Note There is no need to follow any convention for the fasta file name to reflect the sample id. The values in the sample column are the ones to worry about, as these are the ones used as wildcards within the Snakefile.

You can

  • Fill in the location of the samplesheet within the config.yml.
  • Drop the file in the workdir - Attention: It should be named samples.csv
  • Use snakemake's --config samplesheet=/path/to/my_samples.csv when executing the wofkflow.

Models and data dependencies

  • RaFaH, vHULK For these tools there is no need to pre-download and setup anything - all data and software dependencies required for running them are bundled within the singularity image.

  • VirHostMatcher-Net, WIsH

Databases and models need to be downloaded from the VirHostMatcher data repo (see here). WIsH models for the 62,493 host genomes used in their paper are also provided and are used here for WIsH predictions.

Usage

Basic:

# From within this directory
# Make sure you have defined a samplesheet
(hp)$ snakemake --use-singularity -j16 \
      --singularity-args "-B /path/to/databases/:/data"

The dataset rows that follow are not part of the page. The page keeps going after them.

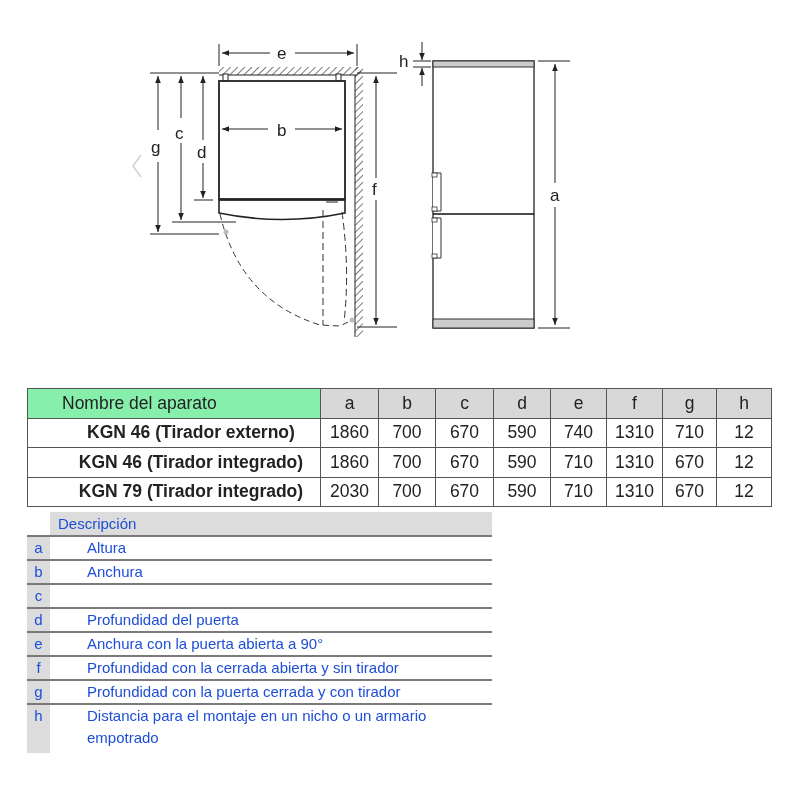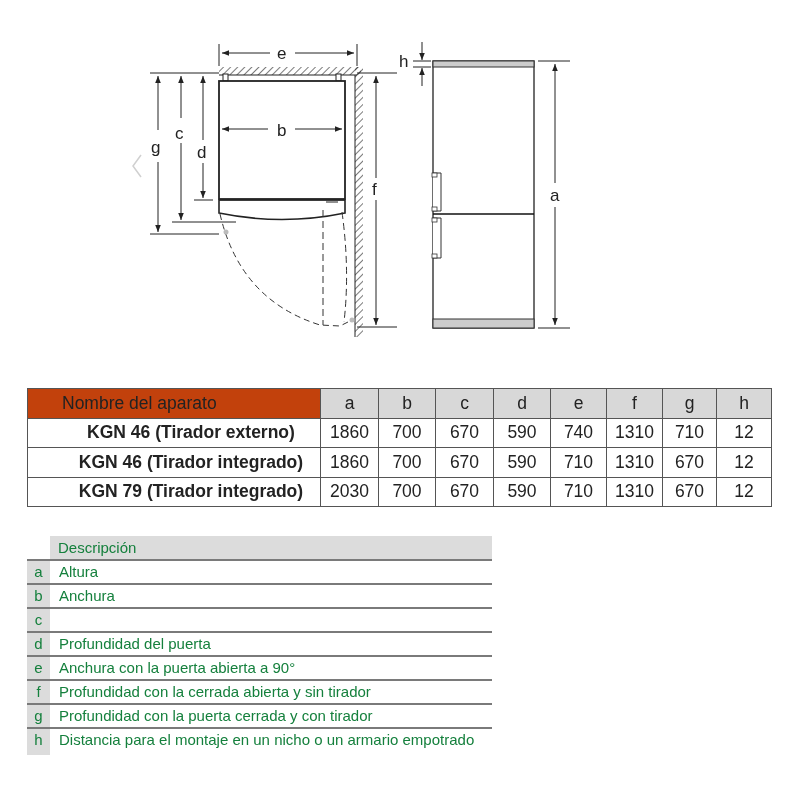"Nombre del aparato" #dims-table th.name-col { background: #c2410c -> #86efac }
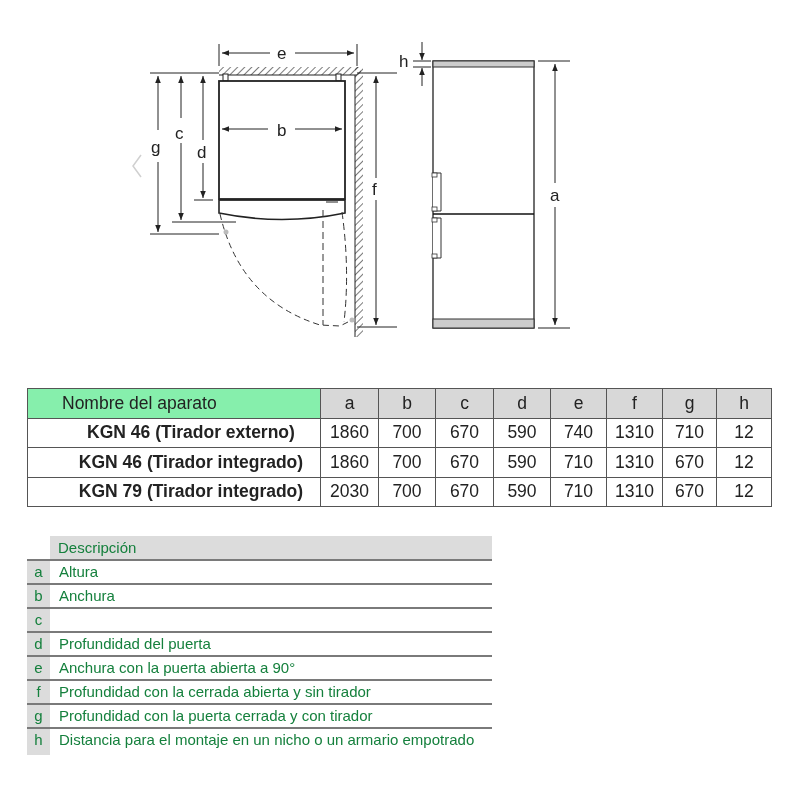"Descripción" #desc { color: #15803d -> #1d4ed8; top: 536px -> 512px }
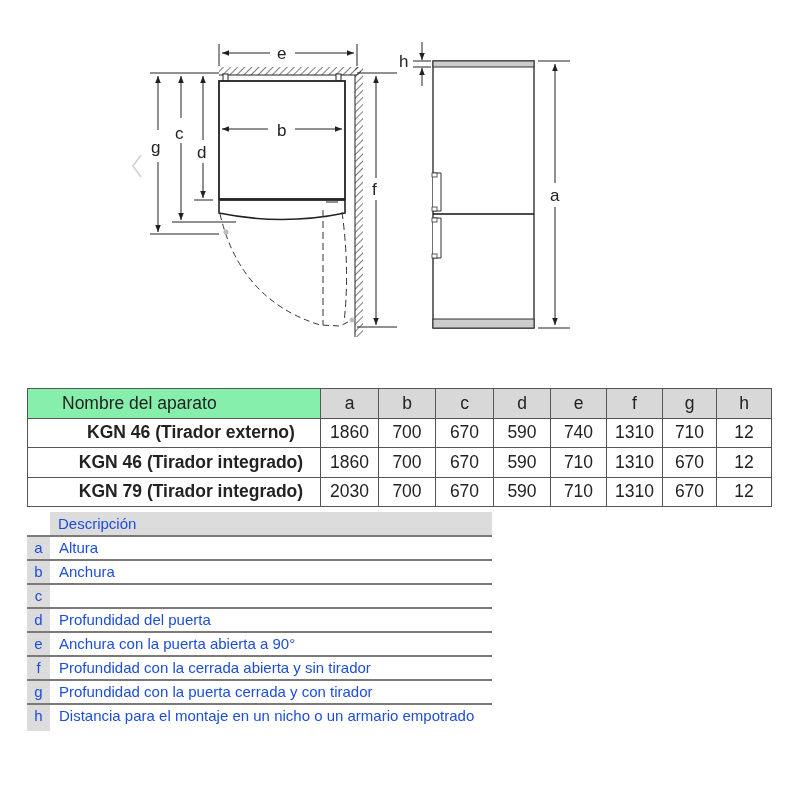"Altura" .desc-row .text { margin-left: none -> 28px }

where /path/to/database/ is the directory containing tables, WIsH models and CRISPR blasts databases

Note

Binding the dir like this is required if the files are stored in some shared location and not on the local filesystem.

Output

All output is stored under a results directory within the main workdir. Results are stored per sample according to the sample ids you provided in the sample sheet. For each sample, results for each tool are stored in directories named after the tool. An example looks like this:

results/
├── A
│   ├── all_predictions.tsv
│   ├── rafah
│   │   ├── A_CDS.faa
│   │   ├── A_CDS.fna
│   │   ├── A_CDS.gff
│   │   ├── A_CDSxMMSeqs_Clusters
│   │   ├── A_Genomes.fasta
│   │   ├── A_Genome_to_Domain_Score_Min_Score_50-Max_evalue_1e-05.tsv
│   │   ├── A_Ranger_Model_3_Predictions.tsv
│   │   ├── A_Seq_Info.tsv
│   │   └── predictions.tsv
│   ├── tmp
│   │   ├── genomes
│   │   └── reflist.txt
│   └── vhulk
│       ├── predictions.tsv
│       └── results.csv
  • all_predictions.tsv: Contains the best prediction per contig (rows) for each tool along with its confidence/p-value/whatever single value each tool uses to evaluate its confidence in the prediction. An example for three genomes:
contig  vhulk_pred      vhulk_score     rafah_pred      rafah_score
NC_005964.2     None    4.068828        Mycoplasma      0.461
NC_015271.1     Escherichia_coli        1.0301523       Salmonella      0.495
NC_023719.1     Bacillus        0.0012575098    Bacillus        0.55

Per tool

  • tmp directory

    • Contains one fasta file per input genome, along with other intermediate files necessary for a smooth execution of the workflow.
  • rafah

    • All files prefixed with <sample_id>_ are the rafah's raw output
    • predictions.tsv: A selection of the 1st (Contig) , 6th (Predicted_Host) and 7th (Predicted_Host_Score) columns from file <sample_id>_Seq_Info.tsv
  • vhulk

    • results.csv: Copy of the results/sample/tmp/genomes/results/results.csv
    • predictions.tsv: A selection of the 1st (BIN/genome), 10th (final_prediction) 11th (entropy) columns from file results.csv.

Logs

Logs capturing stdout and stderr during execution of each rule are located in workdir/logs/<sample_id>/*.log files.